Provide the data again exactly, including every line that follows.
-=-=-=-=-
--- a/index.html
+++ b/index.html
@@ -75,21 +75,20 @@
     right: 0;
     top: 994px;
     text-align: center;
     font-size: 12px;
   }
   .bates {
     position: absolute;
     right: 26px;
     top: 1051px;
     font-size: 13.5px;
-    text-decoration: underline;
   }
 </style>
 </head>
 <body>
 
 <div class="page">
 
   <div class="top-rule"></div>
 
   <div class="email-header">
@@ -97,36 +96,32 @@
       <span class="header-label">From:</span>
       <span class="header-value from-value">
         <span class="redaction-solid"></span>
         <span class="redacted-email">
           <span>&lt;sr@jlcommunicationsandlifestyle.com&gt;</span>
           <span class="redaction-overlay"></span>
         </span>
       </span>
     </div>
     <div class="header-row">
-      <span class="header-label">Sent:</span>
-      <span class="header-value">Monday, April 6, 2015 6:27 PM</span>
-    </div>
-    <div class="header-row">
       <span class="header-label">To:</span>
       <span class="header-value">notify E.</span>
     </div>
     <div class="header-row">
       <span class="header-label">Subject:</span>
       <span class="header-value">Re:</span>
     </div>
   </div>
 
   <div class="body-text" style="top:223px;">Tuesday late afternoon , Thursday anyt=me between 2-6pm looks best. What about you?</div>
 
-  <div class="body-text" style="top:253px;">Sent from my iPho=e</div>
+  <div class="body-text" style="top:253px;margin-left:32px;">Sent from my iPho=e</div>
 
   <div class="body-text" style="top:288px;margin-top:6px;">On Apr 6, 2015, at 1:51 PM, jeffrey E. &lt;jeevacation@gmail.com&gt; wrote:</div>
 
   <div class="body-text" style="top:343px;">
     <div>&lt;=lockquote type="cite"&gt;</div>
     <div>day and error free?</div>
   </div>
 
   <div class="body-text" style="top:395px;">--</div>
-=-=-=-=-
● **Solution to this exercise**
--- a/index.html
+++ b/index.html
@@ -75,21 +75,20 @@
     right: 0;
     top: 994px;
     text-align: center;
     font-size: 12px;
   }
   .bates {
     position: absolute;
     right: 26px;
     top: 1051px;
     font-size: 13.5px;
-    text-decoration: underline;
   }
 </style>
 </head>
 <body>
 
 <div class="page">
 
   <div class="top-rule"></div>
 
   <div class="email-header">
@@ -97,36 +96,32 @@
       <span class="header-label">From:</span>
       <span class="header-value from-value">
         <span class="redaction-solid"></span>
         <span class="redacted-email">
           <span>&lt;sr@jlcommunicationsandlifestyle.com&gt;</span>
           <span class="redaction-overlay"></span>
         </span>
       </span>
     </div>
     <div class="header-row">
-      <span class="header-label">Sent:</span>
-      <span class="header-value">Monday, April 6, 2015 6:27 PM</span>
-    </div>
-    <div class="header-row">
       <span class="header-label">To:</span>
       <span class="header-value">notify E.</span>
     </div>
     <div class="header-row">
       <span class="header-label">Subject:</span>
       <span class="header-value">Re:</span>
     </div>
   </div>
 
   <div class="body-text" style="top:223px;">Tuesday late afternoon , Thursday anyt=me between 2-6pm looks best. What about you?</div>
 
-  <div class="body-text" style="top:253px;">Sent from my iPho=e</div>
+  <div class="body-text" style="top:253px;margin-left:32px;">Sent from my iPho=e</div>
 
   <div class="body-text" style="top:288px;margin-top:6px;">On Apr 6, 2015, at 1:51 PM, jeffrey E. &lt;jeevacation@gmail.com&gt; wrote:</div>
 
   <div class="body-text" style="top:343px;">
     <div>&lt;=lockquote type="cite"&gt;</div>
     <div>day and error free?</div>
   </div>
 
   <div class="body-text" style="top:395px;">--</div>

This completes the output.